═══ Excerpted data

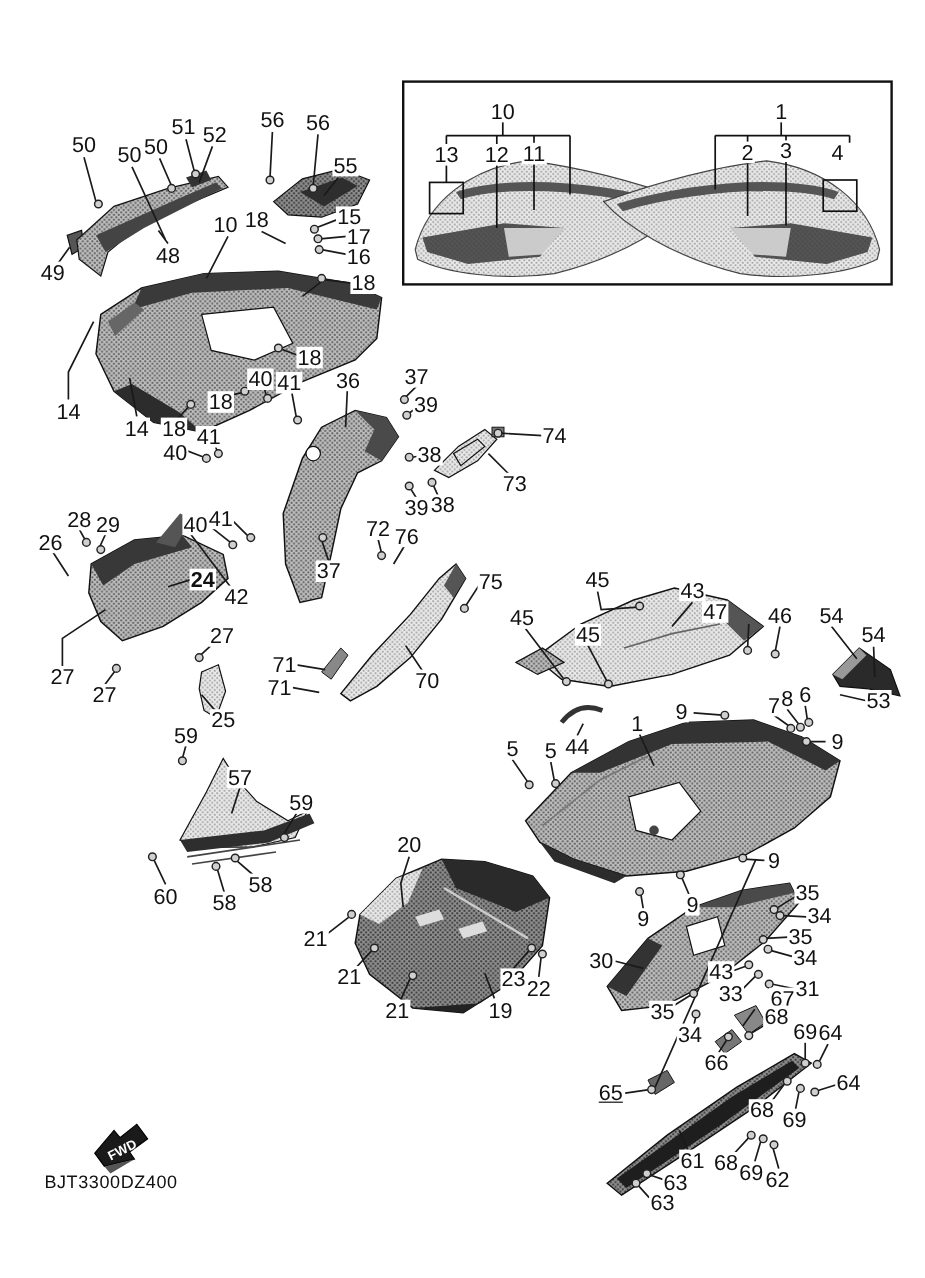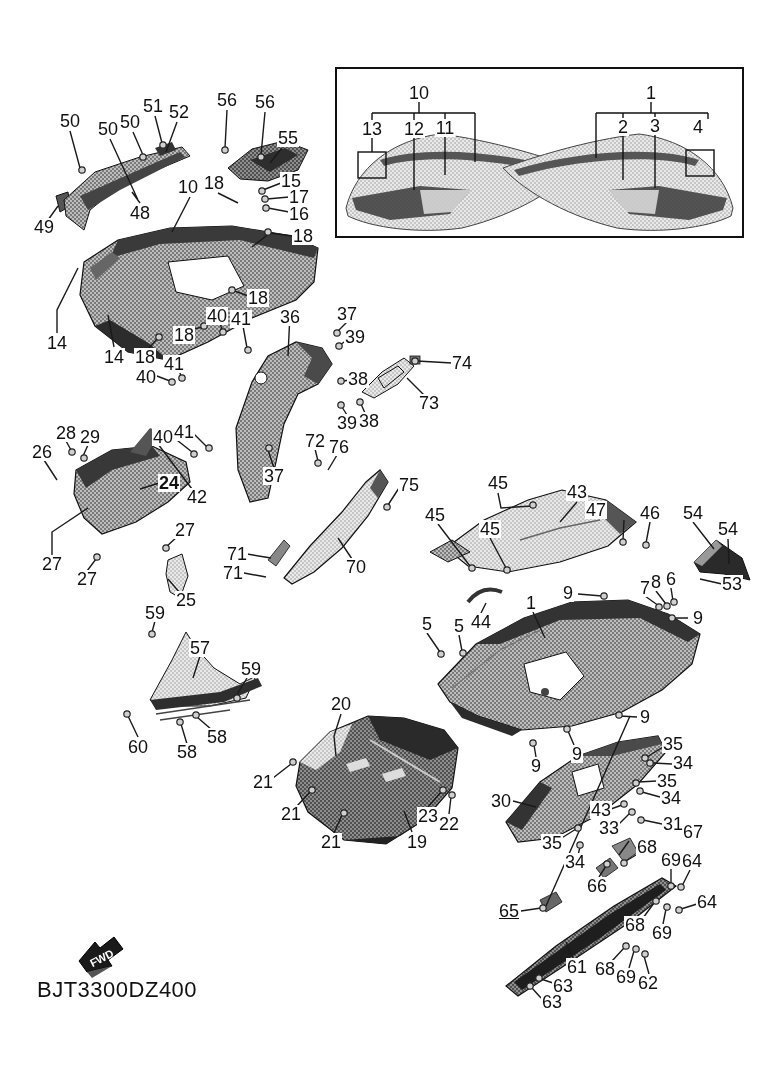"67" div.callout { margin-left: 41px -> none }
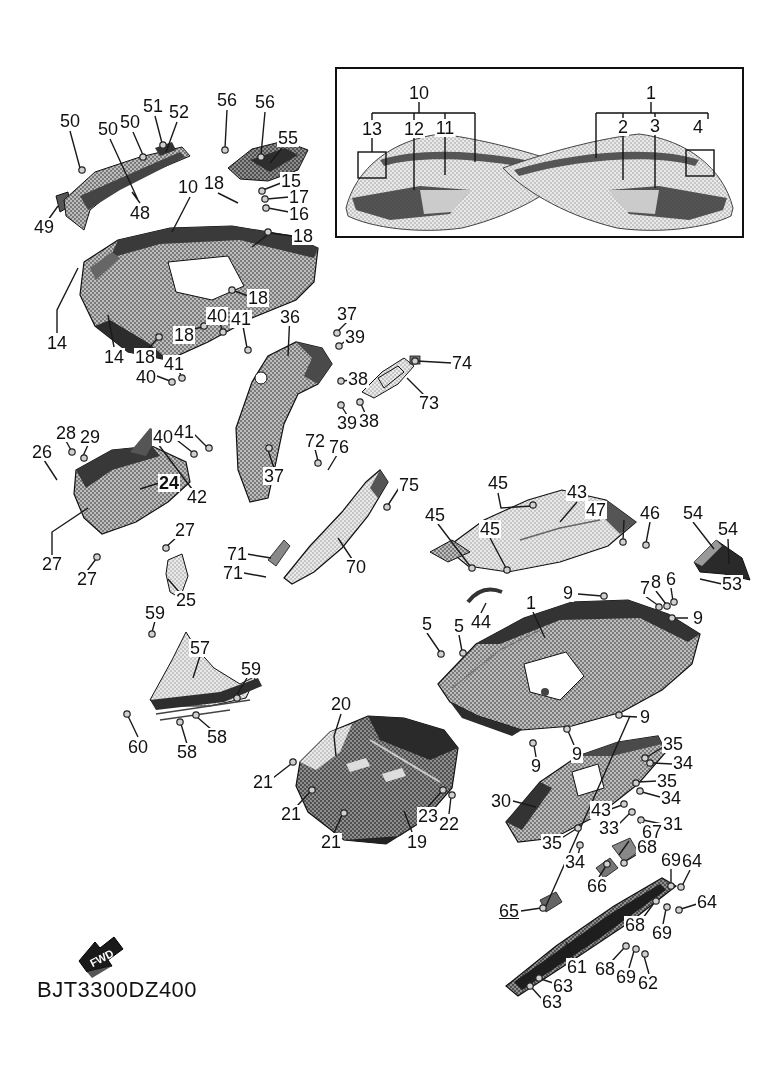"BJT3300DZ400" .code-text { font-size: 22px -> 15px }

══════
═══ Excerpted data

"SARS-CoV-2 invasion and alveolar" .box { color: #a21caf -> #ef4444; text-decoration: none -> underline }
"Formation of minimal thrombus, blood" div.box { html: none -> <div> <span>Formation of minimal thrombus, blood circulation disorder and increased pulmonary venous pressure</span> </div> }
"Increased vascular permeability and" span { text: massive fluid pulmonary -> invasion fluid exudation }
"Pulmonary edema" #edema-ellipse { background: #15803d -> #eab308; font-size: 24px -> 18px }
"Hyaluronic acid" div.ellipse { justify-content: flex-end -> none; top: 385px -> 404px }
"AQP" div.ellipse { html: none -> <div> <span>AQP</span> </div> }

══════

● **Task prompt**
In the material above, find the line containing "color: #a21caf ->" and the line containing "-> <div> <span>AQP</span>", then write out exactly those two lines and every line between them, and nothing more.

● **Exercise result**
"SARS-CoV-2 invasion and alveolar" .box { color: #a21caf -> #ef4444; text-decoration: none -> underline }
"Formation of minimal thrombus, blood" div.box { html: none -> <div> <span>Formation of minimal thrombus, blood circulation disorder and increased pulmonary venous pressure</span> </div> }
"Increased vascular permeability and" span { text: massive fluid pulmonary -> invasion fluid exudation }
"Pulmonary edema" #edema-ellipse { background: #15803d -> #eab308; font-size: 24px -> 18px }
"Hyaluronic acid" div.ellipse { justify-content: flex-end -> none; top: 385px -> 404px }
"AQP" div.ellipse { html: none -> <div> <span>AQP</span> </div> }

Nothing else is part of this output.